(Work to be completed):
Would you return each record that follows word for word, without its pictures?

(Material for this exercise):
☆ ☆ ☆

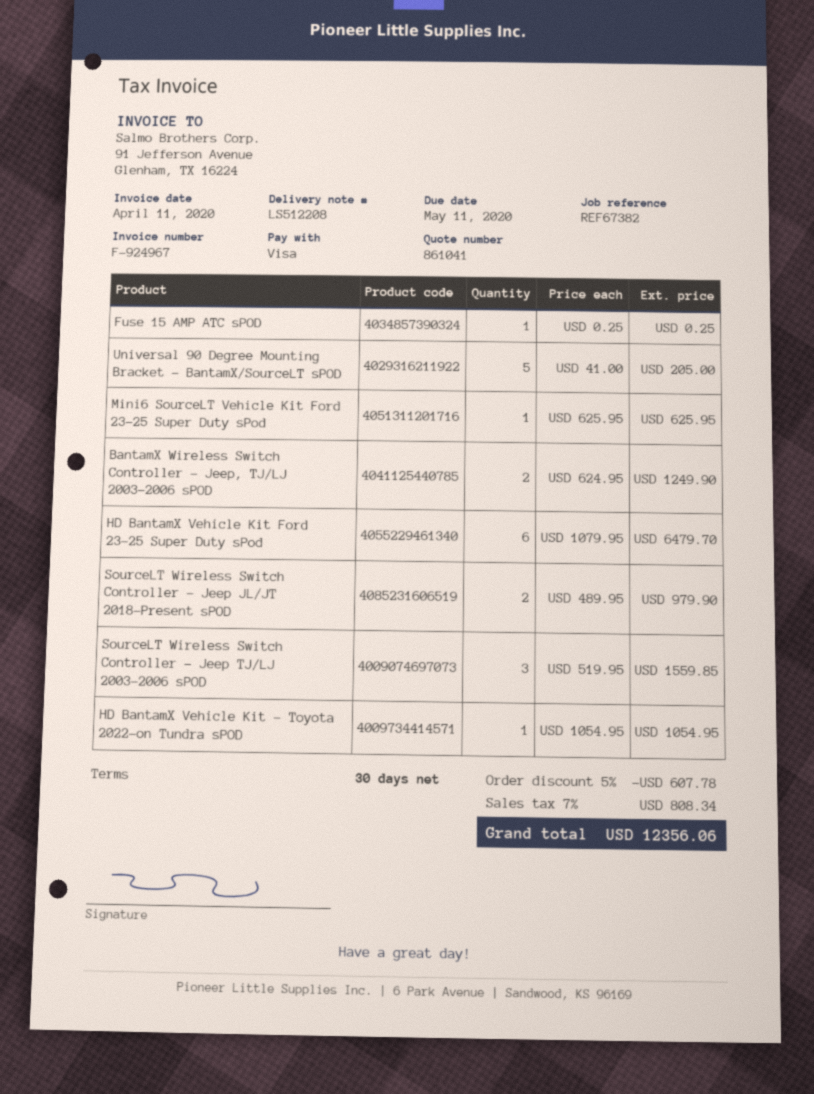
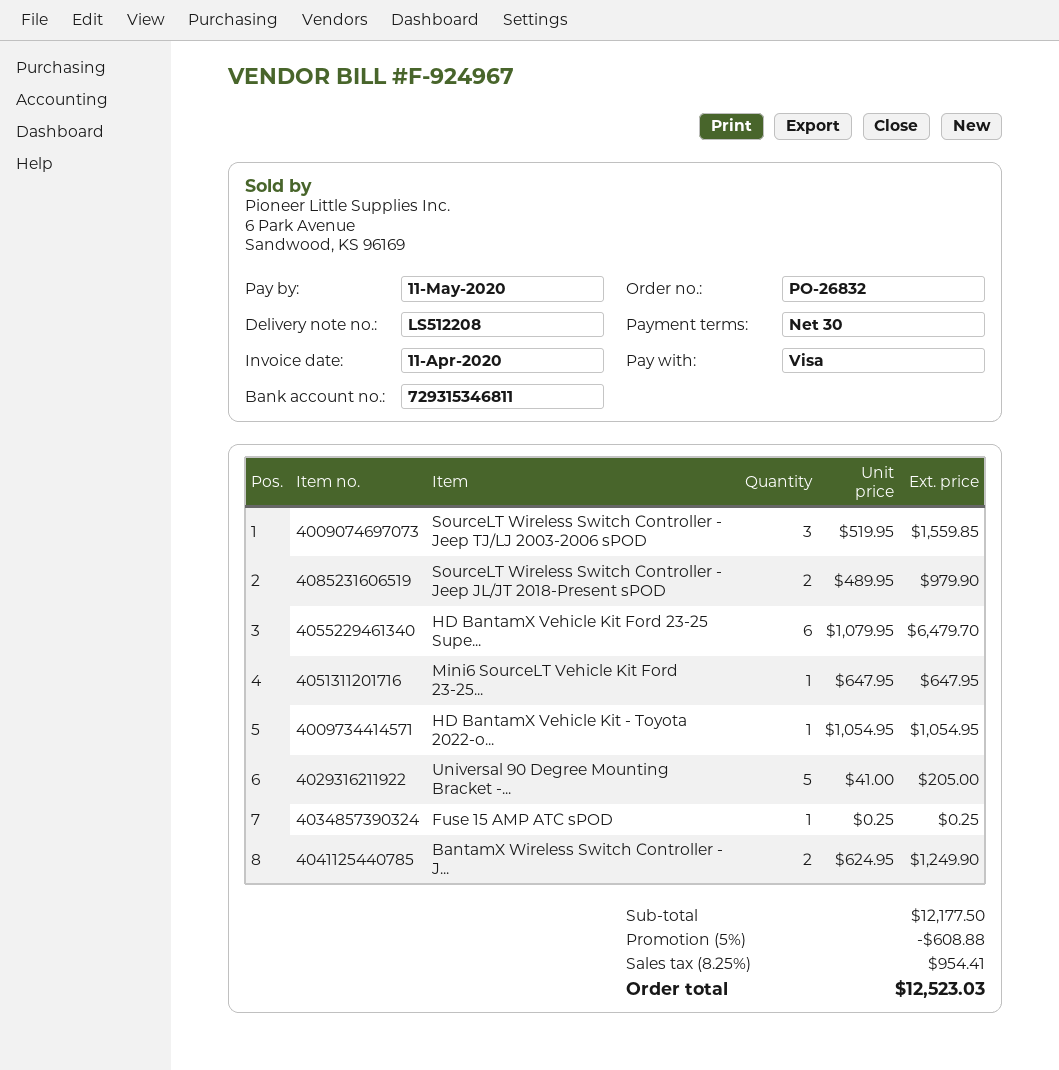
Mini6 SourceLT Vehicle Kit Ford 23-25 Super Duty sPod: 1 x 625.95 = 625.95 -> 1 x 647.95 = 647.95
discount: 5% = 607.78 -> 5% = 608.88
tax: 7% = 808.34 -> 8.25% = 954.41
total: 12356.06 -> 12523.03

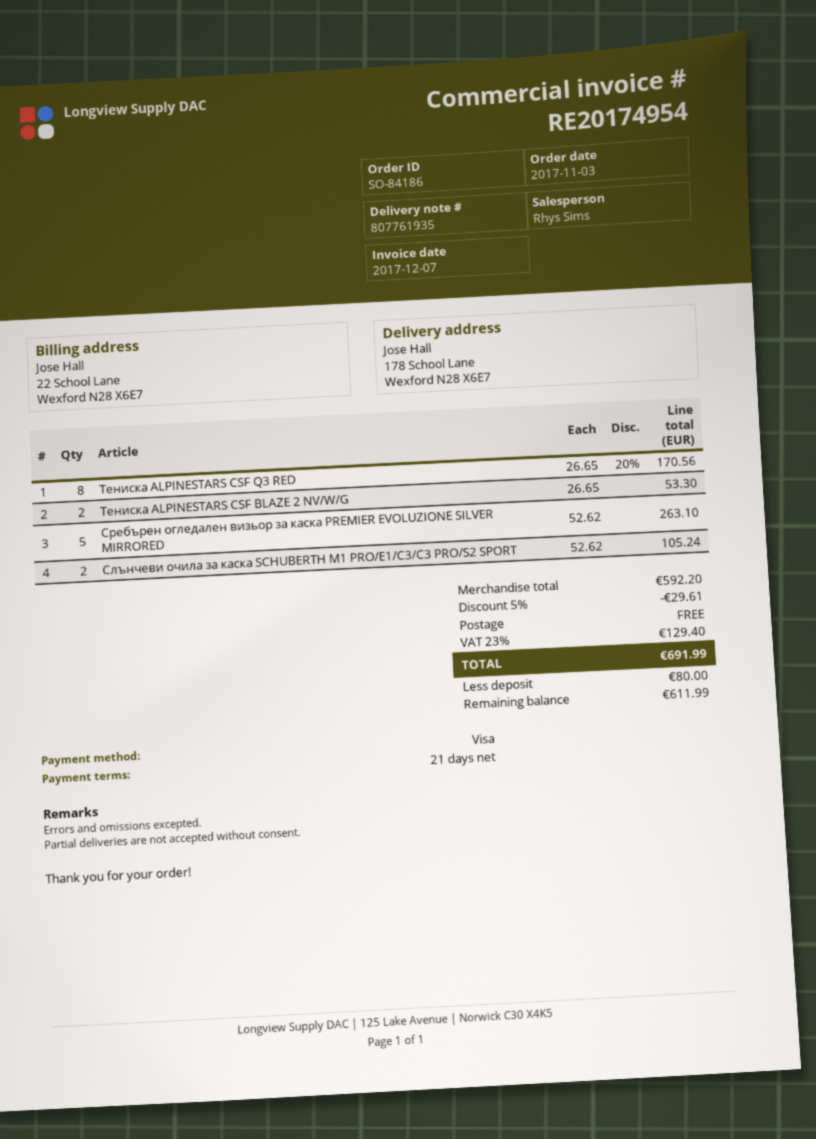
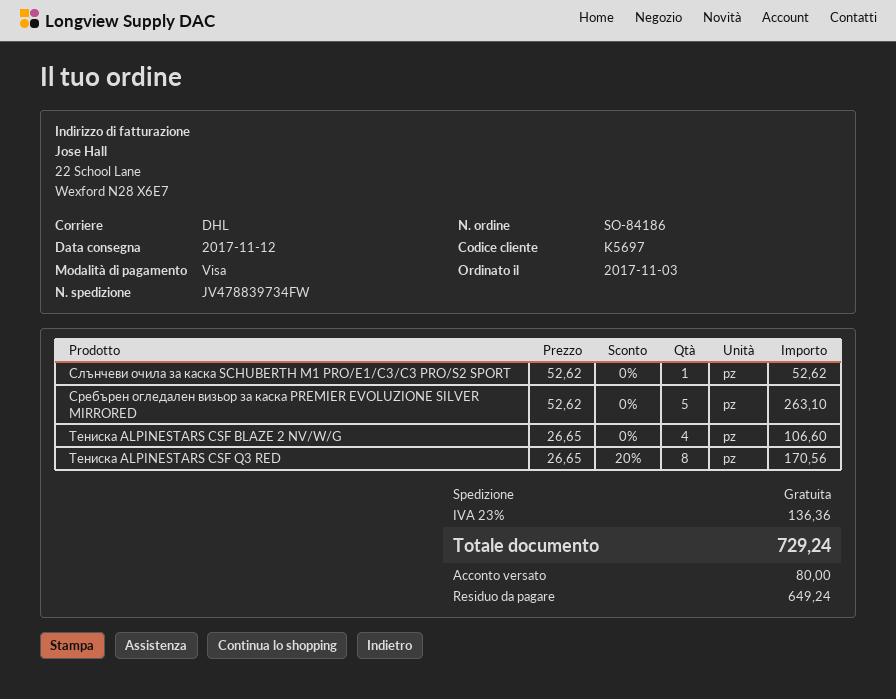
Тениска ALPINESTARS CSF BLAZE 2 NV/W/G: 2 x 26.65 = 53.30 -> 4 x 26.65 = 106.60
Слънчеви очила за каска SCHUBERTH M1 PRO/E1/C3/C3 PRO/S2 SPORT: 2 x 52.62 = 105.24 -> 1 x 52.62 = 52.62
discount: 5% = 29.61 -> none
tax: 23% = 129.40 -> 23% = 136.36
total: 691.99 -> 729.24
balance: 611.99 -> 649.24

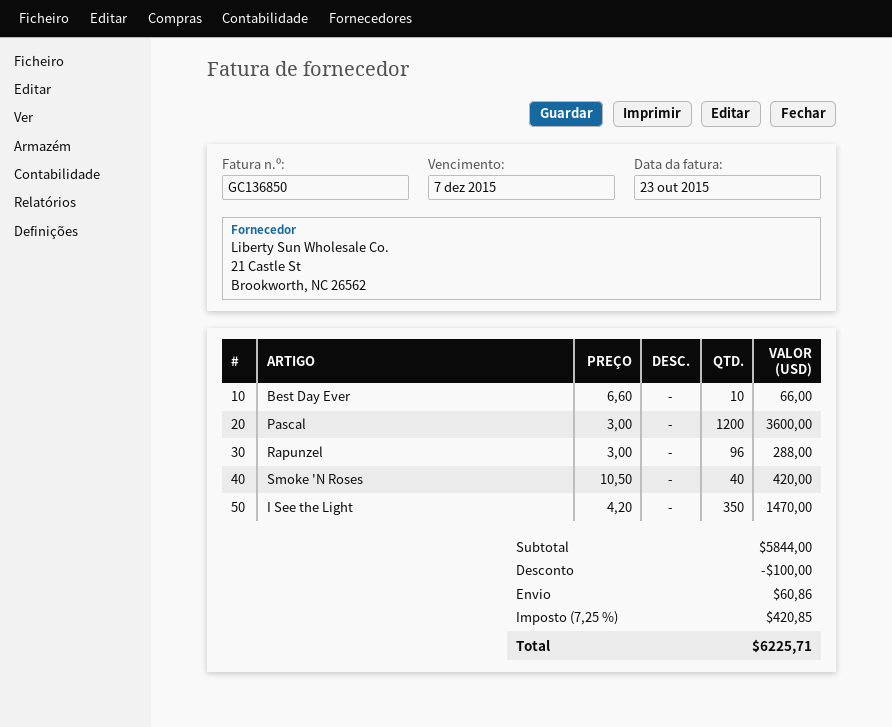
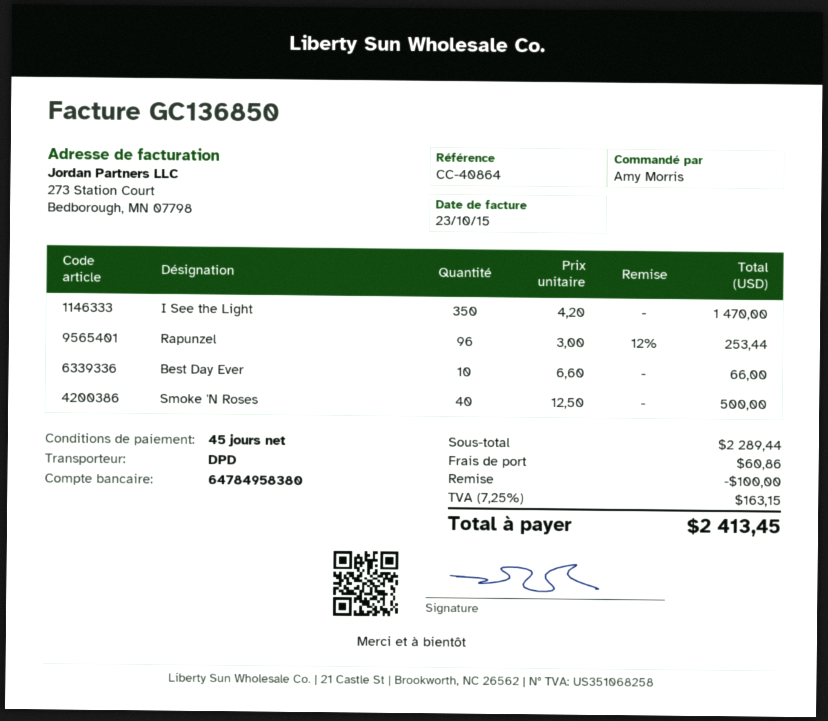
Pascal: 1200 x 3.00 = 3600.00 -> none
Rapunzel: 96 x 3.00 = 288.00 -> 96 x 3.00 - 12% = 253.44
Smoke 'N Roses: 40 x 10.50 = 420.00 -> 40 x 12.50 = 500.00
subtotal: 5844.00 -> 2289.44
tax: 7.25% = 420.85 -> 7.25% = 163.15
total: 6225.71 -> 2413.45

☆ ☆ ☆

(Written response):
Mini6 SourceLT Vehicle Kit Ford 23-25 Super Duty sPod: 1 x 625.95 = 625.95 -> 1 x 647.95 = 647.95
discount: 5% = 607.78 -> 5% = 608.88
tax: 7% = 808.34 -> 8.25% = 954.41
total: 12356.06 -> 12523.03

Тениска ALPINESTARS CSF BLAZE 2 NV/W/G: 2 x 26.65 = 53.30 -> 4 x 26.65 = 106.60
Слънчеви очила за каска SCHUBERTH M1 PRO/E1/C3/C3 PRO/S2 SPORT: 2 x 52.62 = 105.24 -> 1 x 52.62 = 52.62
discount: 5% = 29.61 -> none
tax: 23% = 129.40 -> 23% = 136.36
total: 691.99 -> 729.24
balance: 611.99 -> 649.24

Pascal: 1200 x 3.00 = 3600.00 -> none
Rapunzel: 96 x 3.00 = 288.00 -> 96 x 3.00 - 12% = 253.44
Smoke 'N Roses: 40 x 10.50 = 420.00 -> 40 x 12.50 = 500.00
subtotal: 5844.00 -> 2289.44
tax: 7.25% = 420.85 -> 7.25% = 163.15
total: 6225.71 -> 2413.45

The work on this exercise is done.